Jakob occupe désormais un poste permanent de chef de groupe en France. Son équipe est affiliée à l'Institut national de recherche en informatique et mathématiques appliquées (INRIA) et au Centre de bioinformatique, biostatistique et biologie intégrative (C3BI) de l'Institut Pasteur à Paris. L'un des principaux objectifs des recherches de Jakob est le développement de modèles mathématiques pouvant être utilisés pour représenter, comprendre et, à terme, contrôler la dynamique des systèmes biologiques. Pour en savoir plus sur ses recherches, consultez la page web du groupe de Jakob et lisez notre interview.
À propos des SIB Bioinformatics Awards et de notre série d'entretiens « Rencontre avec les anciens lauréats des SIB Awards »

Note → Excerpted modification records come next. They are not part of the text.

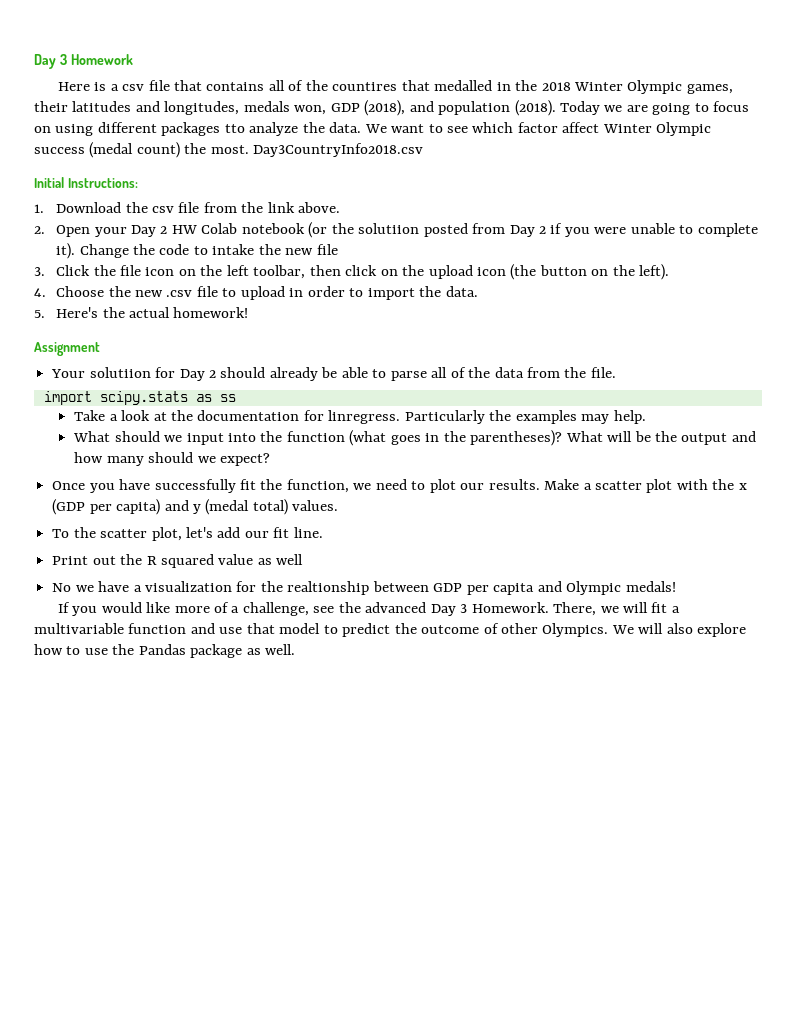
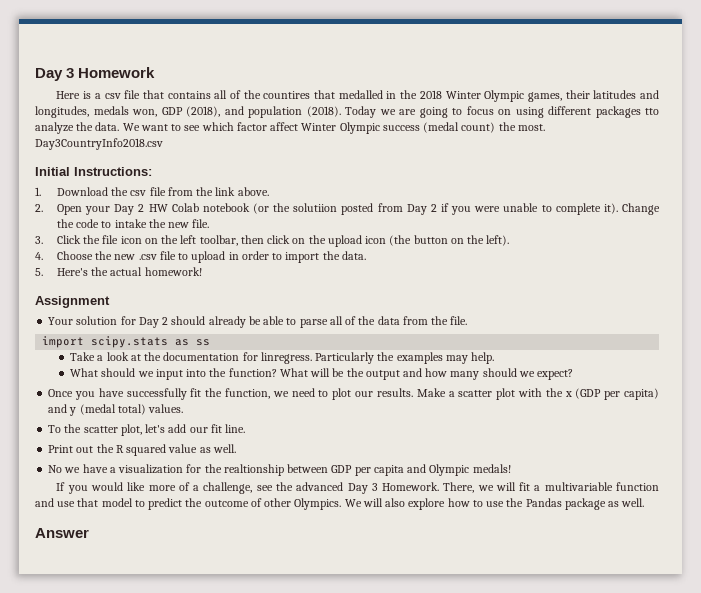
[316,244,338,255] file -> [192,219,210,228] file.
[89,367,151,378] solutiion -> [76,316,118,325] solution
[286,430,563,446] function (what goes in the parentheses)? -> [228,368,277,377] function?
[276,554,304,565] well -> [212,444,236,453] well.
(296, 649) none -> [35,528,89,538] // Answer

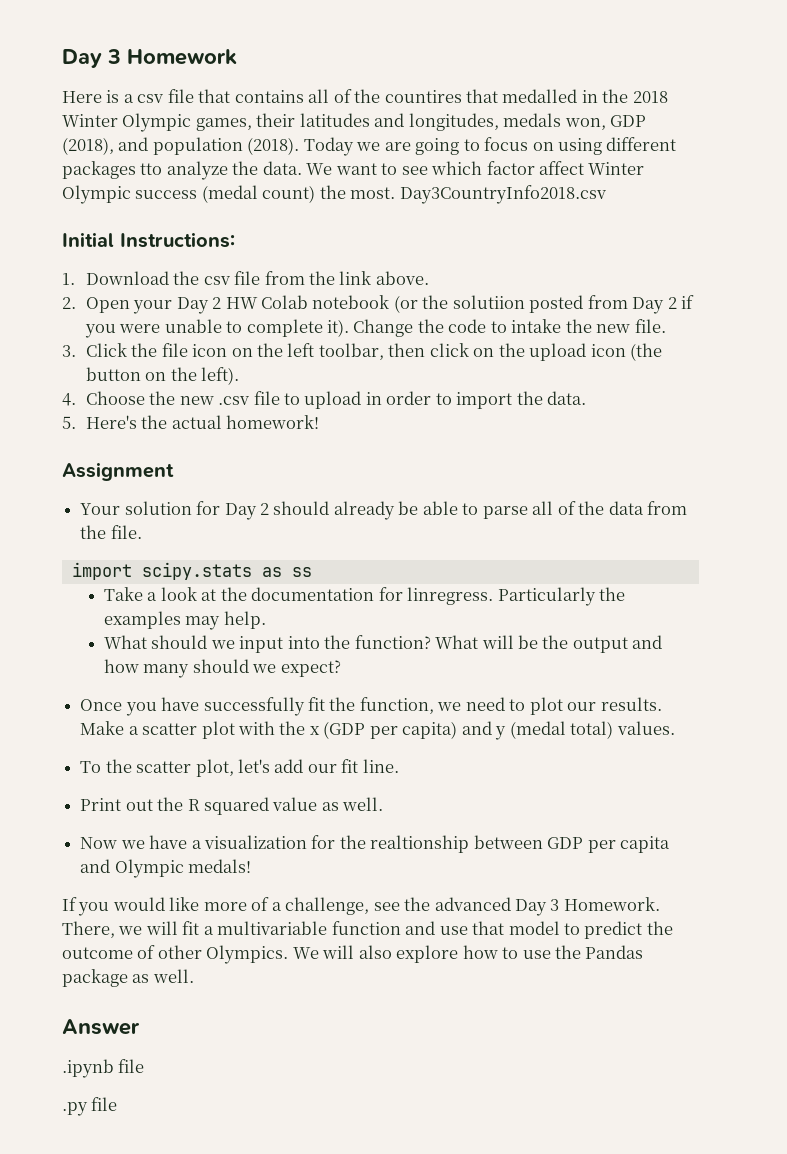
[48,465,63,473] No -> [80,837,118,849] Now
(89, 533) none -> [62,1059,145,1078] [62,1097,118,1116] // .ipynb file // .py file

Lancés en 2008 dans le but de distinguer de jeunes bioinformaticiens en Suisse, les SIB Bioinformatics Awards ont depuis parcouru un long chemin : d'un seul prix national à trois prix différents aujourd'hui, récompensant 1) des bioinformaticiens internationaux en début de carrière (SIB Early Career Bioinformatician Award), 2) l'excellence au sein de la communauté suisse des doctorants (SIB Best Swiss Bioinformatics Graduate Paper Award) et 3) des ressources bioinformatiques innovantes (SIB Bioinformatics Resource Innovation Award). Au fil des ans, 21 prix ont été décernés, récompensant neuf lauréats pour leur début de carrière exceptionnel, dix étudiants diplômés pour l'excellence de leurs publications et deux ressources bioinformatiques pour leur caractère innovant.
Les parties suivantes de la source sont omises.